The NHS England chief executive also defended the STP exercise, saying that national teams had not imposed the patches and he was aware of the difficulty and ambiguity in the strategic planning process.

Simon Stevens

Simon Stevens

Source: Peter Searle

Simon Stevens: ‘There’s a trade off between the depth of the process and the speed of the process’

The size of the population covered by the STPs varies from 300,000 to 3 million.

In the North of England and London the average population covered was 1.8m-1.9m, which suggests six or seven CCGs and seven or eight trusts. In the South and the Midlands and East, the average population was 1m-1.1m, covering three or four CCGs and a similar number of providers.

“We’ve actually not been prescriptive, at least not nationally, about the footprints,” Mr Stevens said at an event at the King’s Fund.

They were “umbrella plans that are the basis for bringing a manageable number of people together to have the difficult conversations”, he said.

Mr Stevens said most STPs had identified their “single leader” for the programme. However, there were a small number where no chief executive was “available or suitable”, and where NHS England was working to appoint someone “independent” to the role. In some of these areas it was because leaders were too busy with other tasks, but in others it was because relationships were too poor or there were no leaders of sufficient “calibre”.
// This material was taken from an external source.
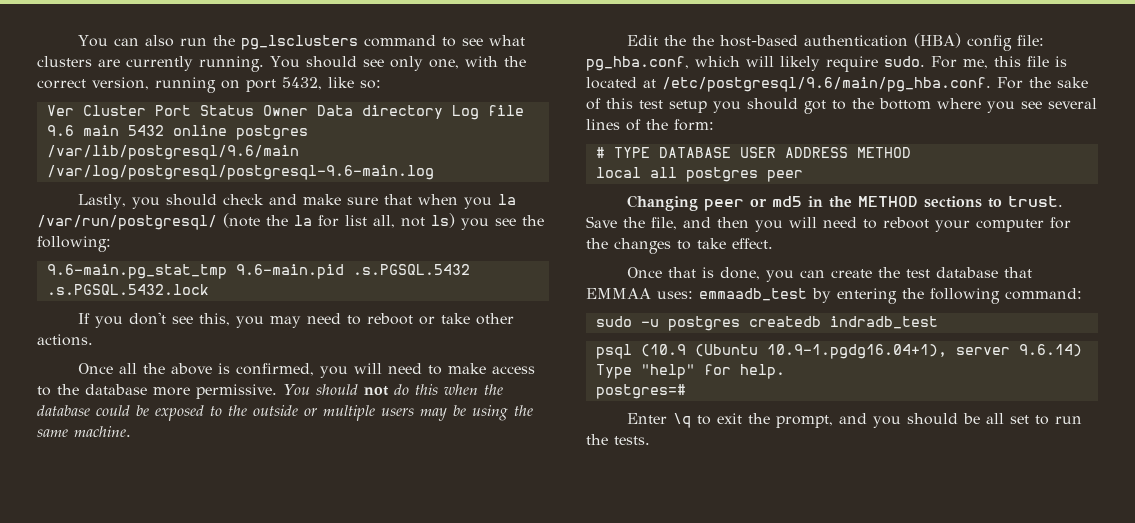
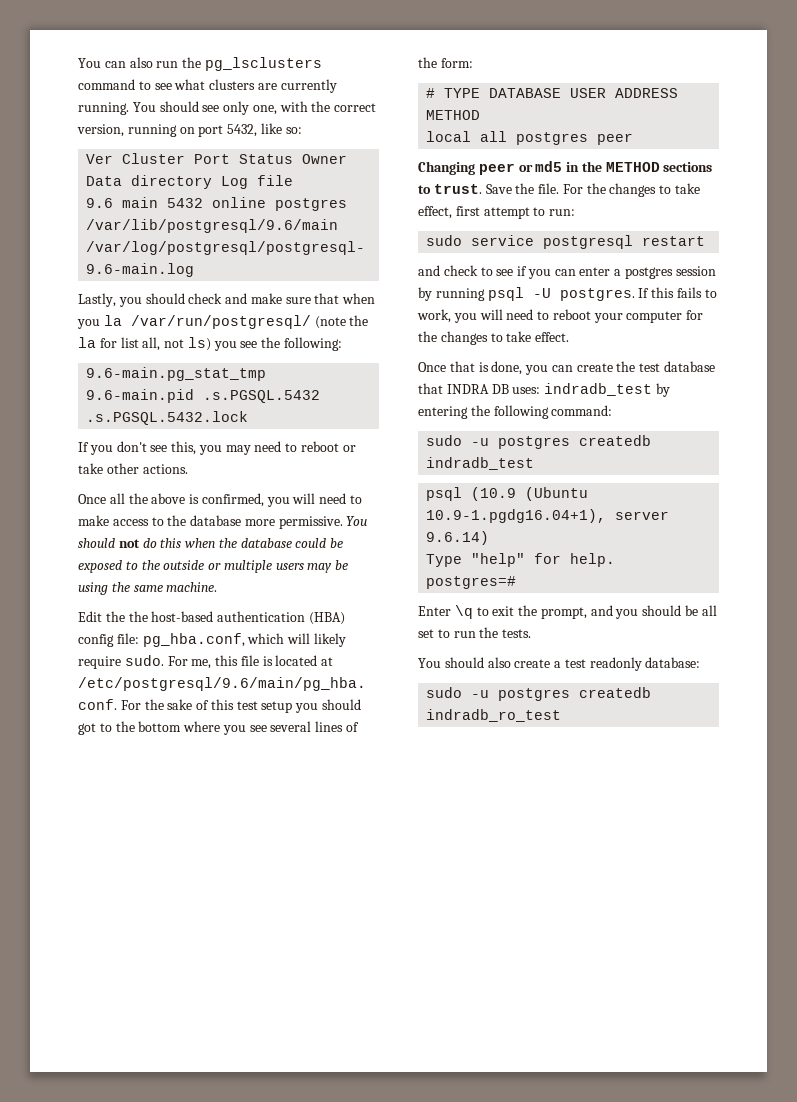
[651,217,749,230] file, and then -> [538,183,701,197] [418,206,576,219] [426,235,706,249] [418,265,716,279] [418,287,717,301] [417,309,451,323] file. For the changes to take effect, first attempt to run: // sudo service postgresql restart // and check to see if you can enter a postgres session by running psql -U postgres. If this fails to work,
[586,288,807,301] EMMAA uses: emmaadb_test -> [446,383,653,396] INDRA DB uses: indradb_test
(650, 440) none -> [418,657,701,671] [426,687,652,701] [426,709,562,722] // You should also create a test readonly database: // sudo -u postgres createdb indradb_ro_test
He did not identify these areas and NHS England does not expect to reveal the 44 STP areas this week.

Of the leaders who have been appointed, Mr Stevens said, “about half at the moment” were CCG chief officers or chairs. The rest are NHS provider and local authority chief executives, he said.

Some NHS leaders and commentators have highlighted confusion about elements of the STP process, and there has been substantial local debate about the difficulty of deciding a fixed patch for planning. An HSJ editorial on Monday raised concern about confusion surrounding it.

Apparently referring to concerns about the process, Mr Stevens said NHS England was aware there was no “black and white answer to this”. It realises there are “shades of grey” in planning and joint working, he said. “We’ve all got to live with ambiguity.”

In relation to concerns about the requirement to produce an STP by the end of June, he said: “There’s a trade-off between the depth of the process and the speed of the process… The reality is that of course this will not mark the end of the line for the change process, but on the other hand what we can’t do is kick this can down the road to autumn or next winter.”